### AIM OF THE TASK:
Each line below that contains the word "image" is to be counted; give only the final number.

** MATERIAL FOR THIS TASK follows **

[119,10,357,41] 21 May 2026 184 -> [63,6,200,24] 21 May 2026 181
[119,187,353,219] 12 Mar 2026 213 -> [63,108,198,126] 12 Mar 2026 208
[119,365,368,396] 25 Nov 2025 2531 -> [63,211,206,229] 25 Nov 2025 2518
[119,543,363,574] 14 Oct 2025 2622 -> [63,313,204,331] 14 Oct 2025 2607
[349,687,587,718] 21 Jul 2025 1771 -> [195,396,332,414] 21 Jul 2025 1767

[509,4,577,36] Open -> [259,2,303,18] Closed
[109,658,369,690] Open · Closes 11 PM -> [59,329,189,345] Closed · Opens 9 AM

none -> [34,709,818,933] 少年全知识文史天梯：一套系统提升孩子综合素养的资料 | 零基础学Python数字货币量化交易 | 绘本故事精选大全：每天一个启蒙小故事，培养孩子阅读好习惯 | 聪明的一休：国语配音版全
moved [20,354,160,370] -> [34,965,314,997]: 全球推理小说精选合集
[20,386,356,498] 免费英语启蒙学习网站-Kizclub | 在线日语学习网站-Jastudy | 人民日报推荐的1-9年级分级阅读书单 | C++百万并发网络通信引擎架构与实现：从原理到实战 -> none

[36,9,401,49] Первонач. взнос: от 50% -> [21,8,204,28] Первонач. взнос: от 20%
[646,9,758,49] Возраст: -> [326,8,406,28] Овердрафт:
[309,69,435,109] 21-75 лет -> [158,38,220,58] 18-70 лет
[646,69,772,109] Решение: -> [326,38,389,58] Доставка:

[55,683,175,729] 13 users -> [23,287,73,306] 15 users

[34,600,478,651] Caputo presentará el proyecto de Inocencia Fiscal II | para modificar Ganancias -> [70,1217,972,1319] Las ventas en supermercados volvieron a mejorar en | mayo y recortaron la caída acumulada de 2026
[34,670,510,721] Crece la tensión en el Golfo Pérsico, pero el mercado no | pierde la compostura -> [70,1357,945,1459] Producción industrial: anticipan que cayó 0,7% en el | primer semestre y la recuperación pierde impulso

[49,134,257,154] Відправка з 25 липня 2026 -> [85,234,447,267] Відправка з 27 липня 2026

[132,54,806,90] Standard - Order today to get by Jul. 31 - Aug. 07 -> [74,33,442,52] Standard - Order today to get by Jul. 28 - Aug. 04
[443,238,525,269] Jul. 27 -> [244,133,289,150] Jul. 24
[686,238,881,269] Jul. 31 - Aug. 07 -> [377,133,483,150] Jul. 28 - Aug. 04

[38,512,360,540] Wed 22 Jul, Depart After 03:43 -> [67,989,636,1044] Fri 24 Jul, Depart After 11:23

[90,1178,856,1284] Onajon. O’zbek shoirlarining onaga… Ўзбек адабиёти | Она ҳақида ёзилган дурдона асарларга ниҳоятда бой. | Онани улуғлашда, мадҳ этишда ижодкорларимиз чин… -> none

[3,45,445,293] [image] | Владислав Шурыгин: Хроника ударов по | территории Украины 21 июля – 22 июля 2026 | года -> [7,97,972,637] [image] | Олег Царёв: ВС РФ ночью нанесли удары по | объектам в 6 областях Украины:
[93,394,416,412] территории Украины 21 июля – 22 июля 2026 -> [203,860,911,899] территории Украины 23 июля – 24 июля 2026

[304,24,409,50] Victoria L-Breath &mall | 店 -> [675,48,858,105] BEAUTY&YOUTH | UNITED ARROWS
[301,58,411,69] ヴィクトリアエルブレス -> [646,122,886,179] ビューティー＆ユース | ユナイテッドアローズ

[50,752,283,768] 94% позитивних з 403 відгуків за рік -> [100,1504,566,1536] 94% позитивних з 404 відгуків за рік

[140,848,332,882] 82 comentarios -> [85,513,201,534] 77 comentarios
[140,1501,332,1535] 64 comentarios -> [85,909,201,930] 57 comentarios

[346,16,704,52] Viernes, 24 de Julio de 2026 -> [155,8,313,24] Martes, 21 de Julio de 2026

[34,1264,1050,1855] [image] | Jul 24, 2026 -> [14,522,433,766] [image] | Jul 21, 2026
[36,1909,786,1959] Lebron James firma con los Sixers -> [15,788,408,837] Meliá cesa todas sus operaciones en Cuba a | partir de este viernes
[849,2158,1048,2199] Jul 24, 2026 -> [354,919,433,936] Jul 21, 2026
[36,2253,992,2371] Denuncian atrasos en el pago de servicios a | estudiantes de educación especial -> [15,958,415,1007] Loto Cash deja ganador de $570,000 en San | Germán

** End of MATERIAL FOR THIS TASK **

### WRITTEN ANSWER:
2